### Task instructions
No pictures go in the copy; everything else in the records below must be output exactly.

### Material provided
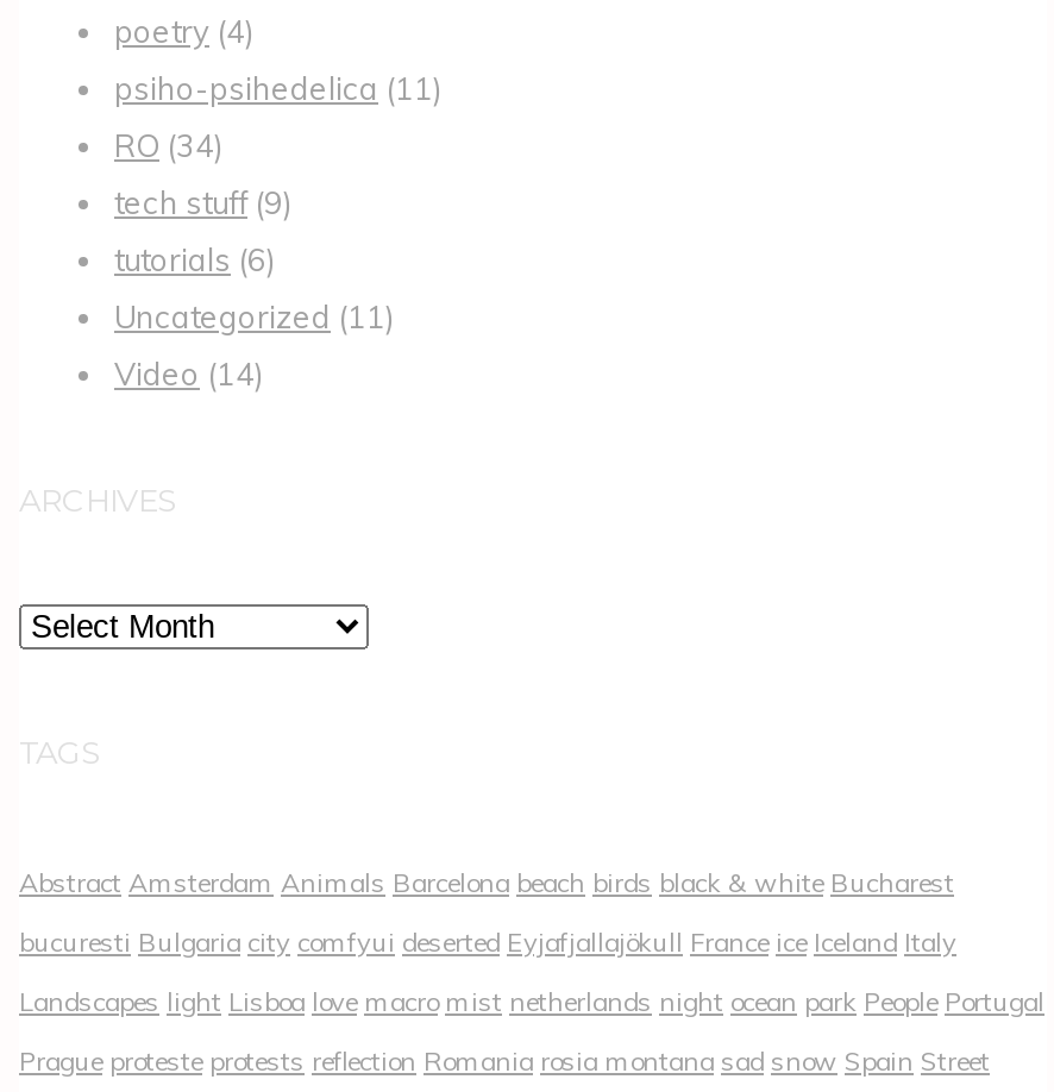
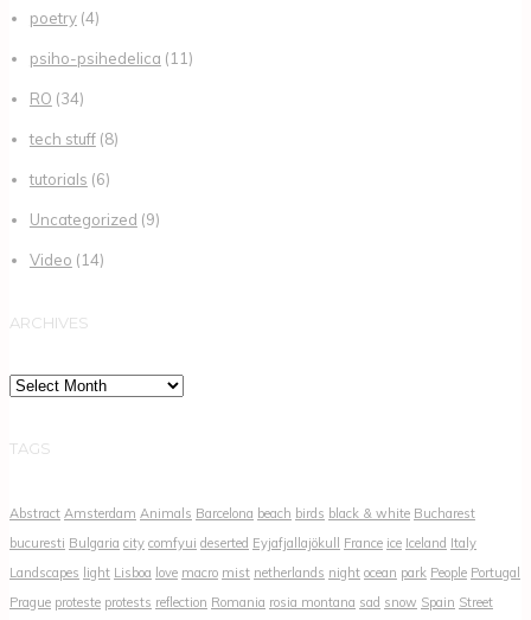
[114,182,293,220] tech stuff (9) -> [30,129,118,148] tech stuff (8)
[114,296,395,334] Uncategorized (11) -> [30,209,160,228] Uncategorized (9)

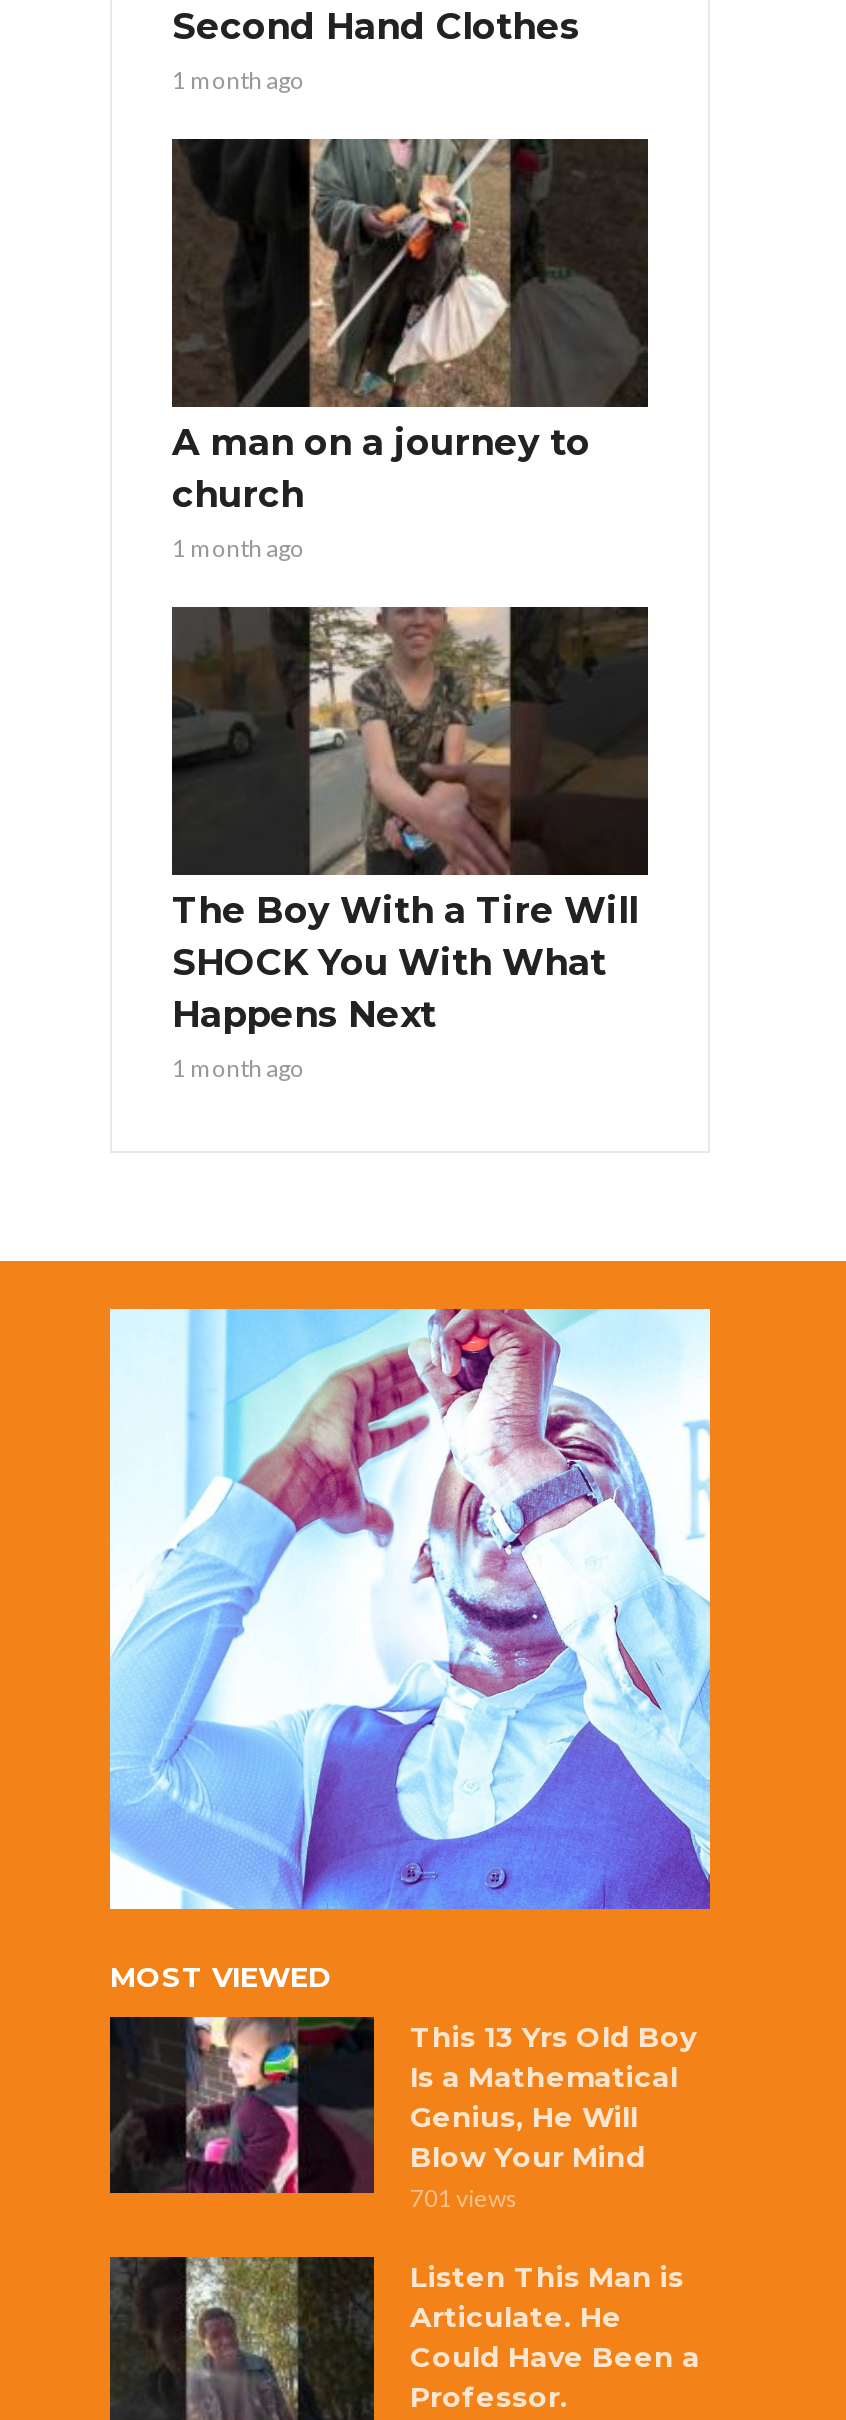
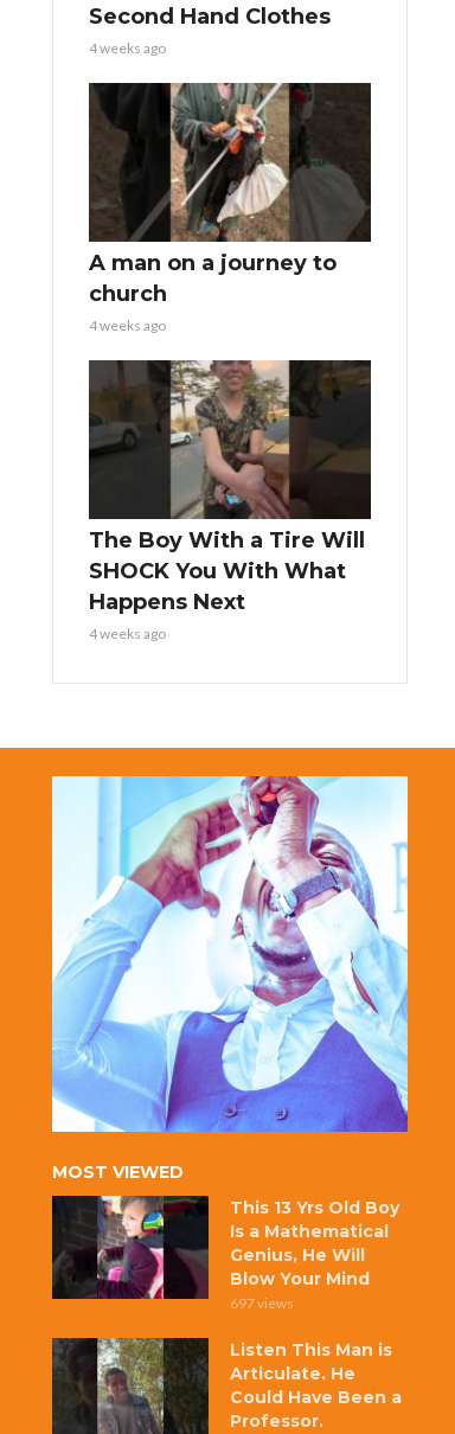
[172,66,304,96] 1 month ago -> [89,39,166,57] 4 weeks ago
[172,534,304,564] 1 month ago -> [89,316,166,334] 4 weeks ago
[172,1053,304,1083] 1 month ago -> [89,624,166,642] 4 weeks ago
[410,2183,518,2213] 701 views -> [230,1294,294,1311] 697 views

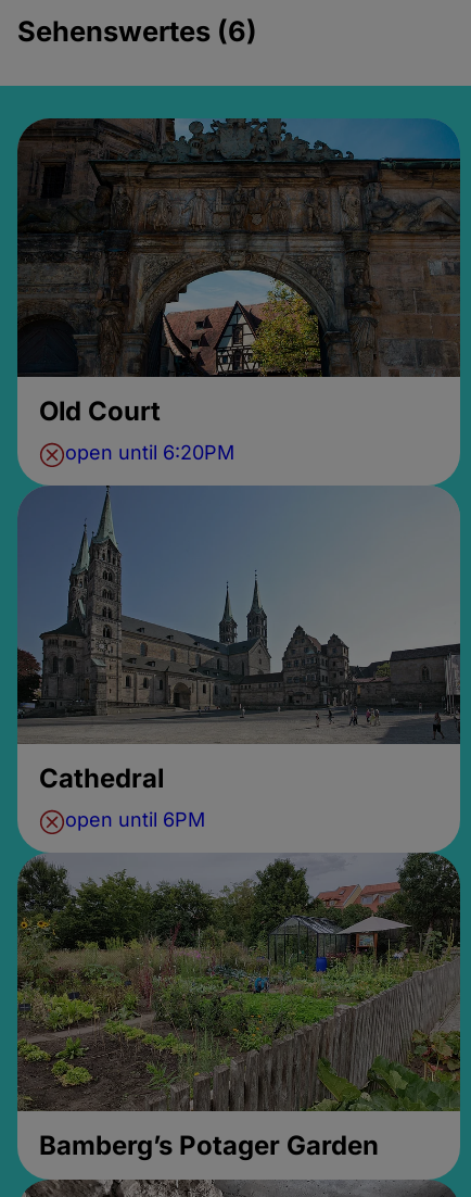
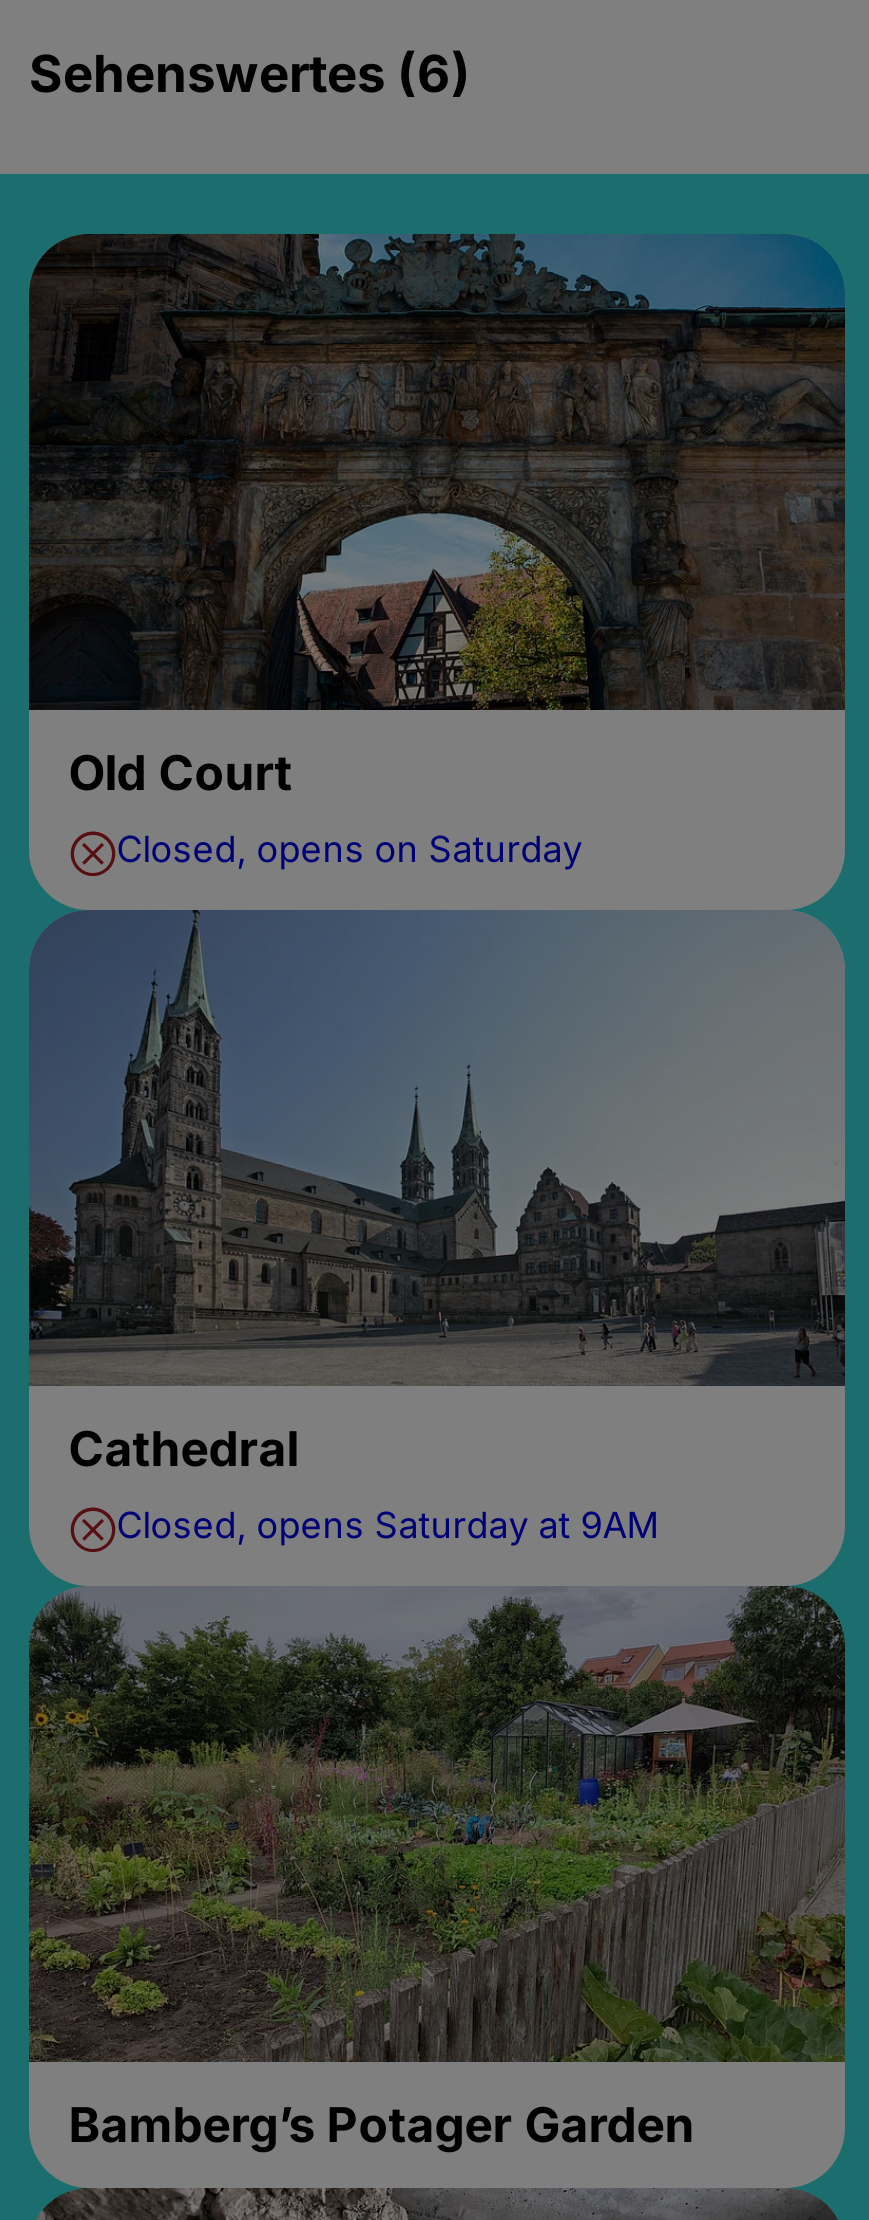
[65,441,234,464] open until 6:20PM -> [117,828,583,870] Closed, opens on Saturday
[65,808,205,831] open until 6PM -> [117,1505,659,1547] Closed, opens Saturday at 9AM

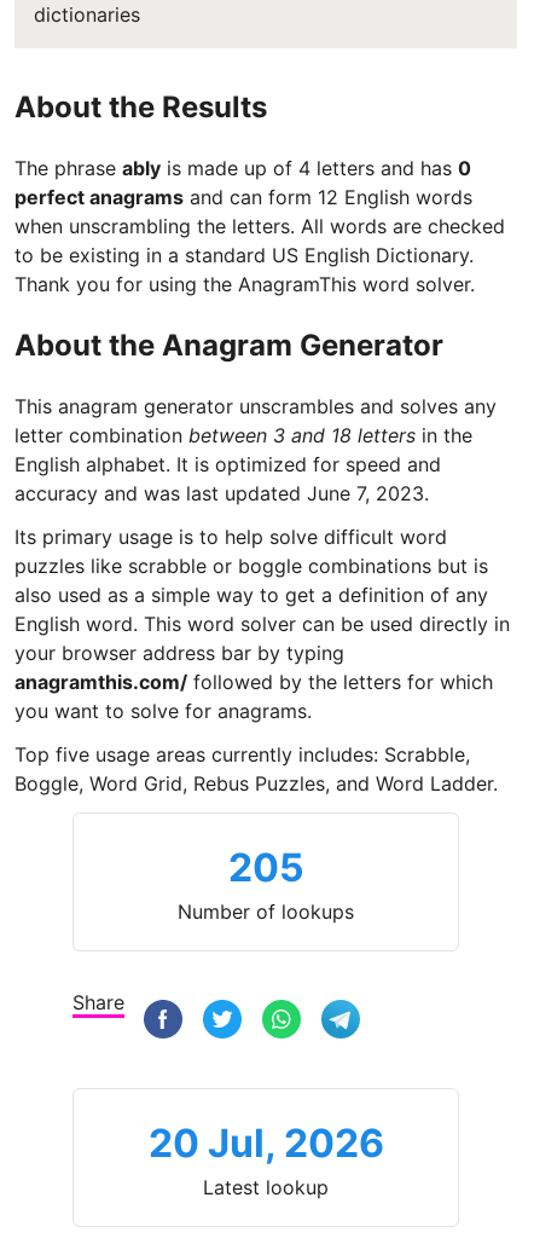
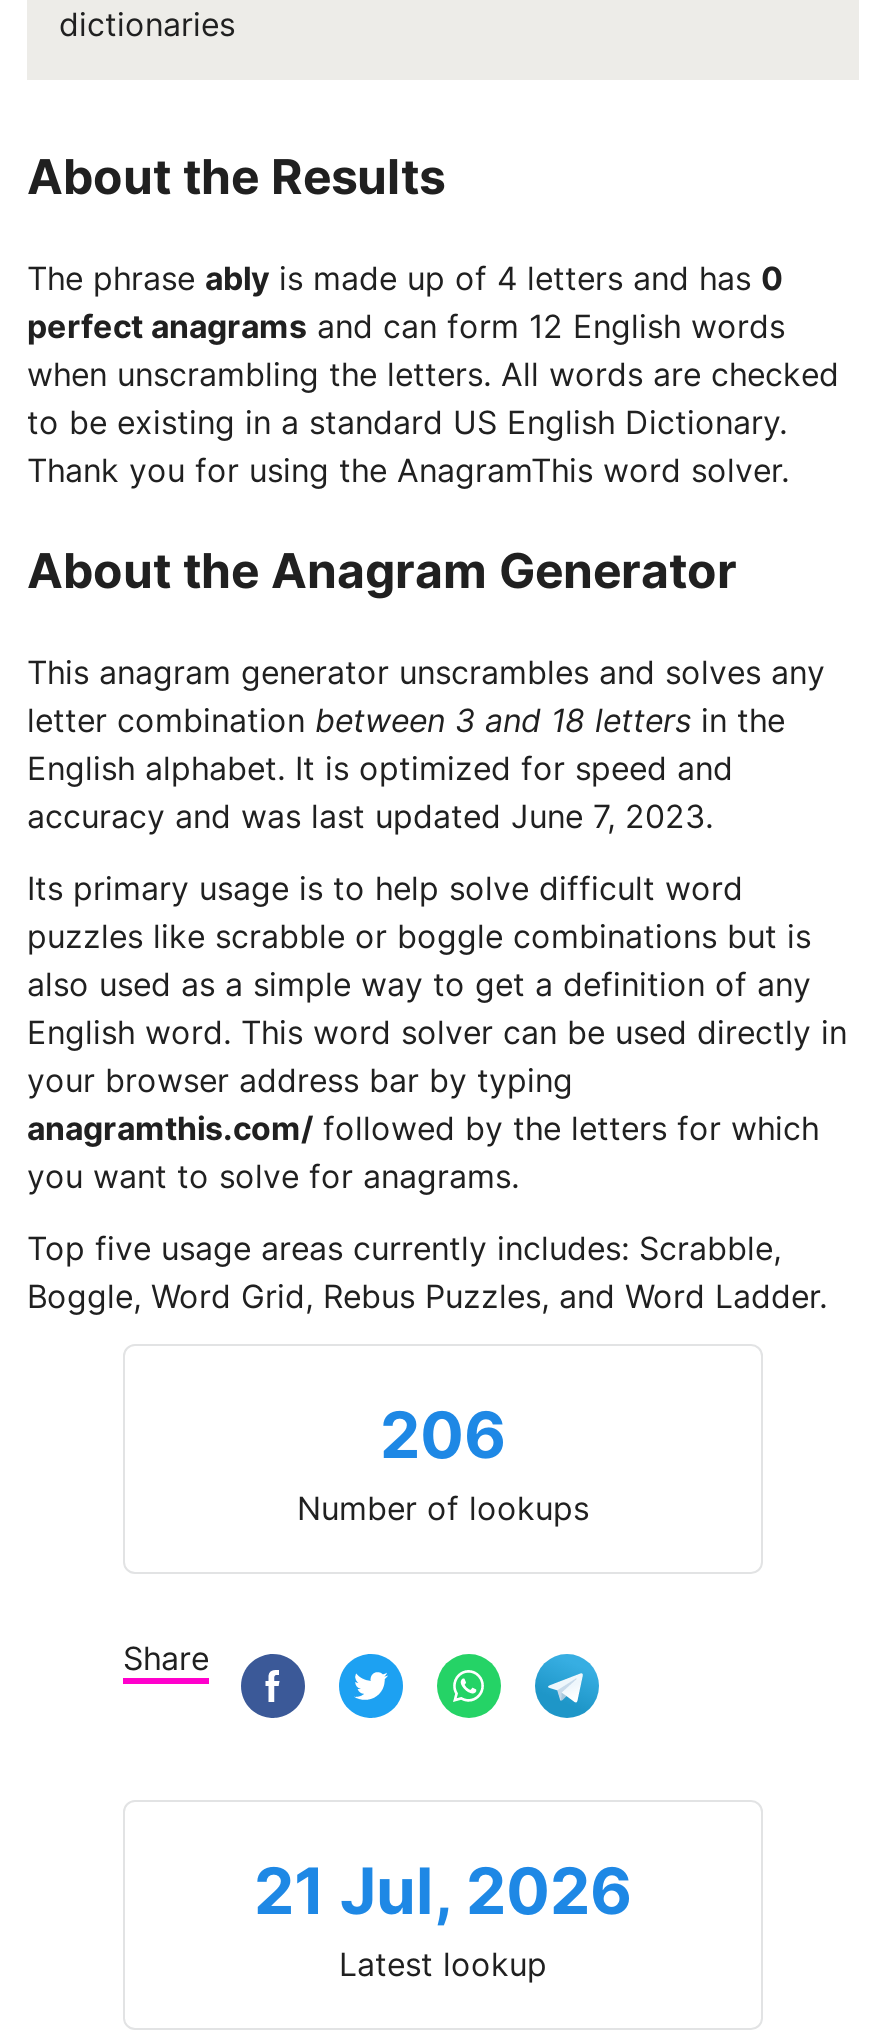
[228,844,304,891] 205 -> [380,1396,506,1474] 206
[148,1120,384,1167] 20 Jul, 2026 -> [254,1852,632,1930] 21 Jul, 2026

### Solved exercise
[114,182,293,220] tech stuff (9) -> [30,129,118,148] tech stuff (8)
[114,296,395,334] Uncategorized (11) -> [30,209,160,228] Uncategorized (9)

[172,66,304,96] 1 month ago -> [89,39,166,57] 4 weeks ago
[172,534,304,564] 1 month ago -> [89,316,166,334] 4 weeks ago
[172,1053,304,1083] 1 month ago -> [89,624,166,642] 4 weeks ago
[410,2183,518,2213] 701 views -> [230,1294,294,1311] 697 views

[65,441,234,464] open until 6:20PM -> [117,828,583,870] Closed, opens on Saturday
[65,808,205,831] open until 6PM -> [117,1505,659,1547] Closed, opens Saturday at 9AM

[228,844,304,891] 205 -> [380,1396,506,1474] 206
[148,1120,384,1167] 20 Jul, 2026 -> [254,1852,632,1930] 21 Jul, 2026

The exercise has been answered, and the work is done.